From Hillsborough we headed out to Kaybers’ house for a cuppa and gossip. She’d invited us over last night and had her first ultra sound image to show us. [TBH, I couldn’t really see anything but a tiny little blob but I cooed and aahed in the right places.] The Norwegian in-laws were just thrilled by their news, Jan is the first of their brood to produce offspring. They asked her if she still saw much of me and Kaybers was able to inform them that I had become a lesbian! [Well, thanks for that!] Their reaction was, “Oh her poor mother!” Kaybers asked why and they told her that I’d not produce any grandchildren for her. To her credit she was able to tell them that if I wanted to become a mother there was no way that being gay would stop me. That shocked them even more than the homosexuality! I suppose I won’t be getting invited over to Norway any time soon then!

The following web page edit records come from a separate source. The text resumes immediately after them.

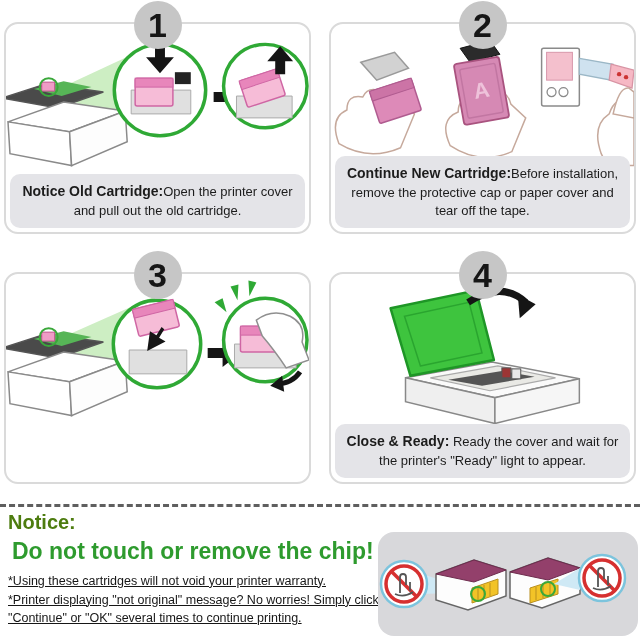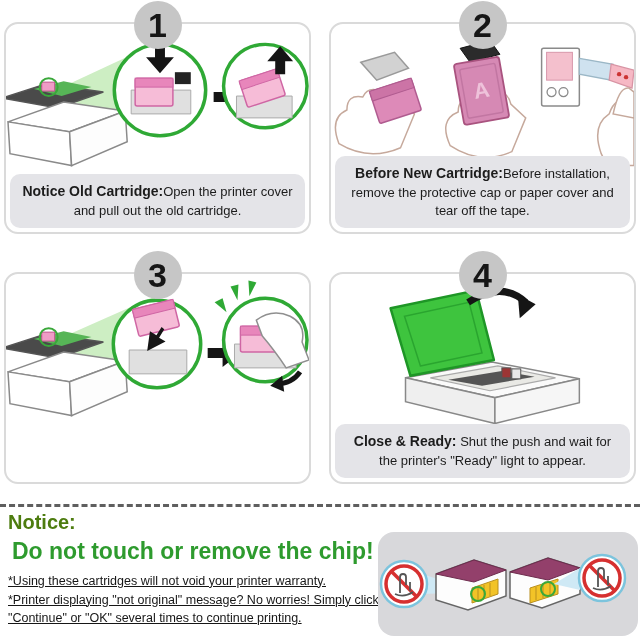--- a/index.html
+++ b/index.html
@@ -110,7 +110,7 @@
       </g>
     </svg>
     <div class="caption">
-      <b>Before New Cartridge:</b><span>Before installation, remove the protective cap or paper cover and tear off the tape.</span>
+      <b>Continue New Cartridge:</b><span>Before installation, remove the protective cap or paper cover and tear off the tape.</span>
     </div>
   </section>
 

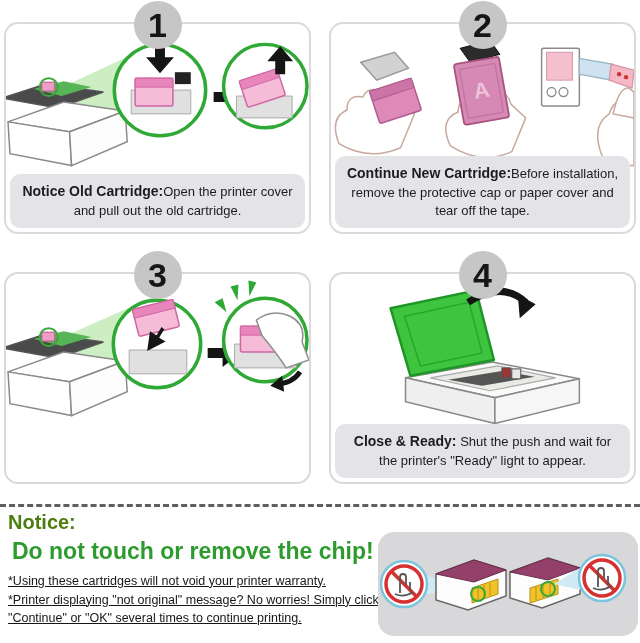--- a/index.html
+++ b/index.html
@@ -178,7 +178,7 @@
       <polygon points="188,18 206,28 190,42" fill="#151515"></polygon>
     </svg>
     <div class="caption">
-      <b>Close &amp; Ready:</b><span> Shut the push and wait for the printer's "Ready" light to appear.</span>
+      <b>Close &amp; Ready:</b><span> Ready the cover and wait for the printer's "Ready" light to appear.</span>
     </div>
   </section>
 

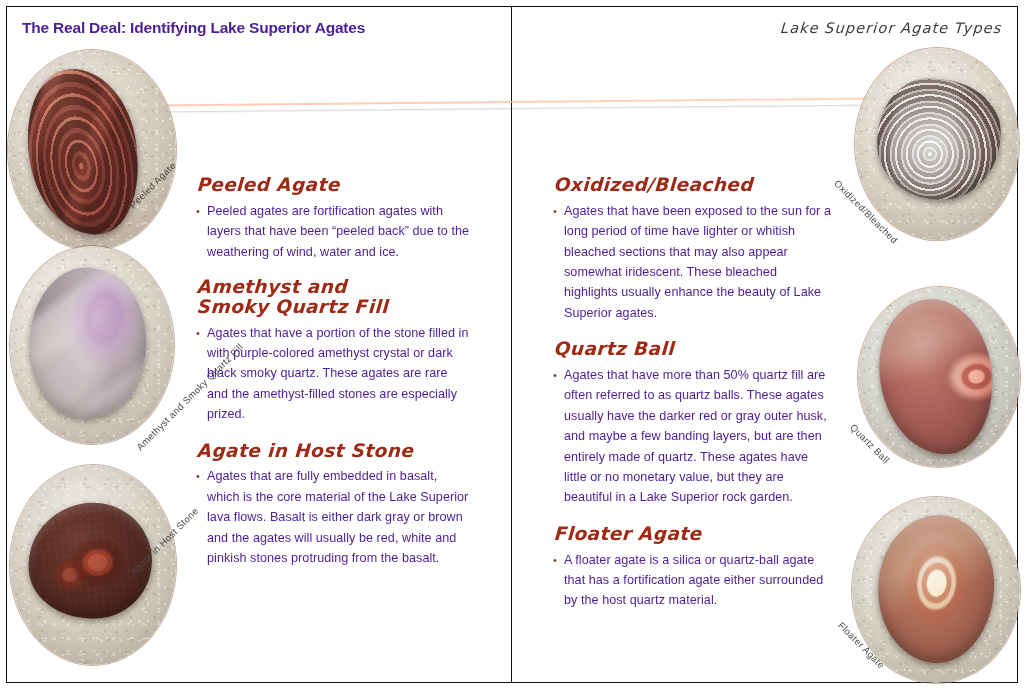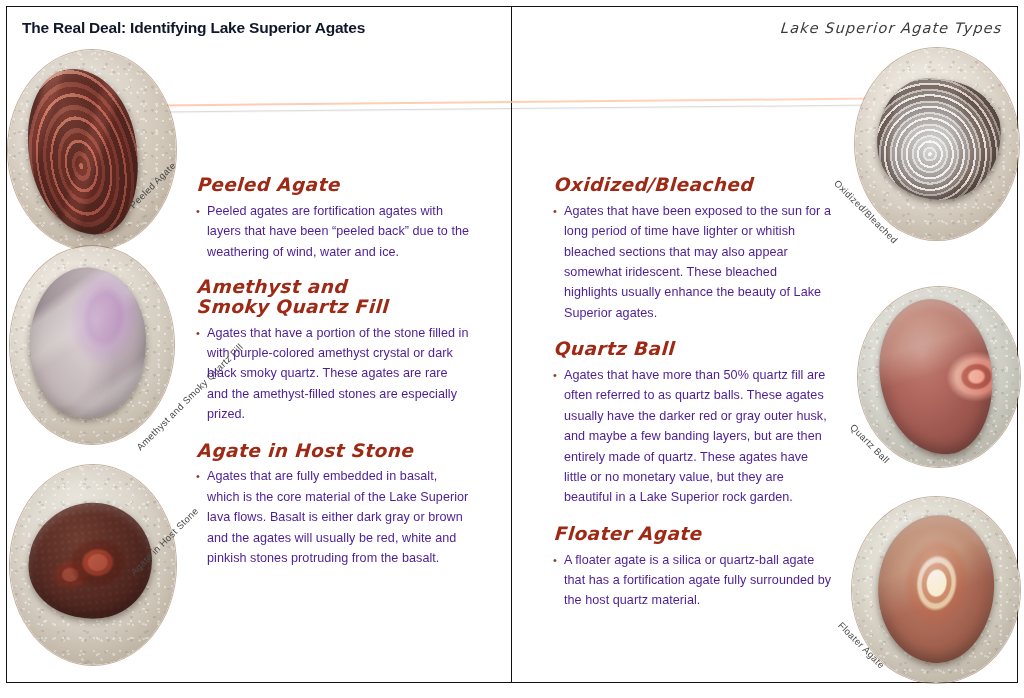--- a/index.html
+++ b/index.html
@@ -40,7 +40,7 @@
     font-family: "Liberation Sans", sans-serif;
     font-size: 15.5px;
     font-weight: 600;
-    color: #0f172a;
+    color: #4c1d95;
     letter-spacing: -0.2px;
     white-space: nowrap;
   }

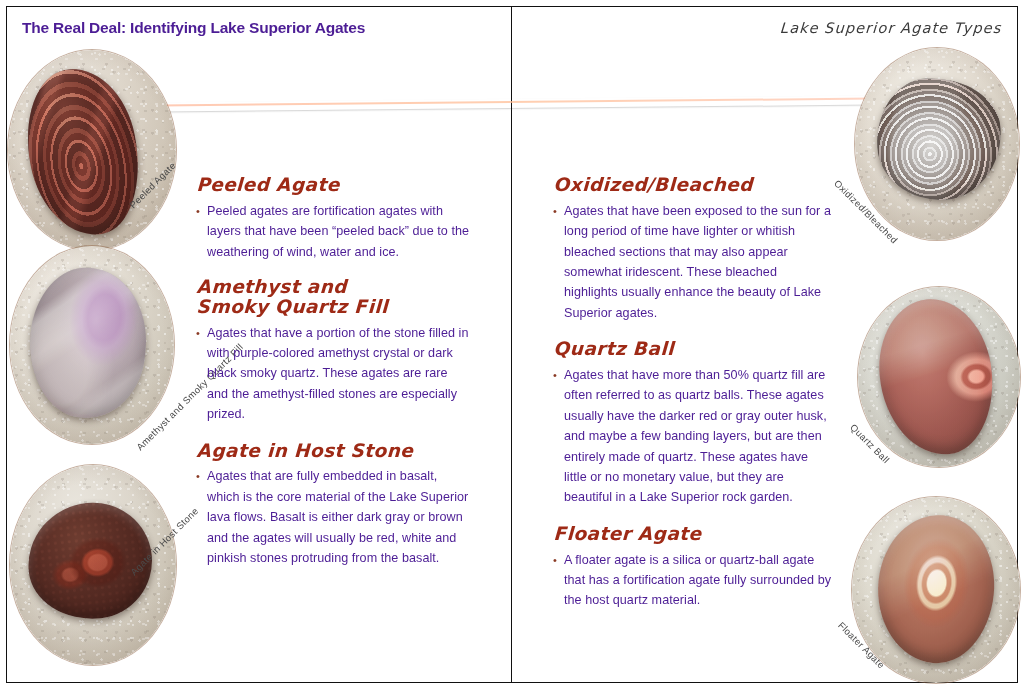--- a/index.html
+++ b/index.html
@@ -366,7 +366,7 @@
       <div class="sec-head">Floater Agate</div>
       <div class="bullet-row">
         <div class="bullet-dot">•</div>
-        <div class="bullet-text">A floater agate is a silica or quartz-ball agate that has a fortification agate fully surrounded by the host quartz material.</div>
+        <div class="bullet-text">A floater agate is a silica or quartz-ball agate that has a fortification agate either surrounded by the host quartz material.</div>
       </div>
     </div>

Laura told her that I wasn’t lesbian; I was bi-sexual, because I still fancied men. [How the hell does she know that? I thought I had kept my desires hidden.] It turns out I am not good at hiding my gawping at men but I don’t ogle to women. She is a star, little Loll, isn’t she?

Kaybers is like a dog with a bone sometimes, she wouldn’t let go. “So if Vic wanted sex with a guy would you let her?” [I was thinking, should I just leave them room?] Loll’s reply was “Well…. I suppose I might but I’d have to be allowed to have another woman, too!” I nearly choked on my cup of tea! She just wouldn’t stop though. “Wouldn’t you… you know? Just want to join in too? You and Vic, having sex with a guy… together? Wouldn’t it be exciting?” Laura seemed quite affronted by this, telling K, of course she bloody wouldn’t. She didn’t want a filthy man anywhere near her, thank you very much. It’s a bloody good job we went to different Universities as I could see that Kaybers thought this might have been an interesting proposition. The two of us and one guy. I simply had to stop the conversation going down this route.

“Oh come on, kaybers. We’d never be both satisfied and we may bloody kill him!”

We had a good giggle and thankfully the conversation wandered away from this potentially explosive topic. She asked us where we’d been and Laura launched into a paean about my orgainsing a week’s menu in advance and how she’d never have thought of that; of how my cooking was brilliant and she hoped she wouldn’t put on any weight by living with me. Kaybers said, “Not in the way I am, that’s for sure!”

Phew.

Kaybers rustled up some lunch for us, maybe feeling insulted by Loll’s praise of my culinary abilities? At about three we wandered back to my little house and indulged ourselves somewhat until it was time for me to cook the dinner. A hot mackerel salad, actually – for Loll’s I’d bought some Feta to crumble into it as well.

She was at the restaurant again tonight, so I promised to fetch her in the car rather than walking down, I didn’t want to get her completely worn out after only a few days of living with me. I actually drove the car and Callie down in to the village, parked up by the restaurant and walked roughly the same circuit as I’d done last night, now that the rain had finally passed over, and then we motored back up the hill.

I promised Dominic I’d bring a bottle of Dad’s colleague’s Montepulciano on Saturday night and we’d, all three, have a glass. I am certain I have a couple of bottle left from last year’s vintage. This year’s is probably still on the vine! He said that he’d have a little light snack waiting for me if I did. That’s good. Isn’t it?

Laura wasn’t as tired tonight after work but we just kissed and cuddle together as we couldn’t summon up any more energy; we decided we’d save it for the morning. For before our swim.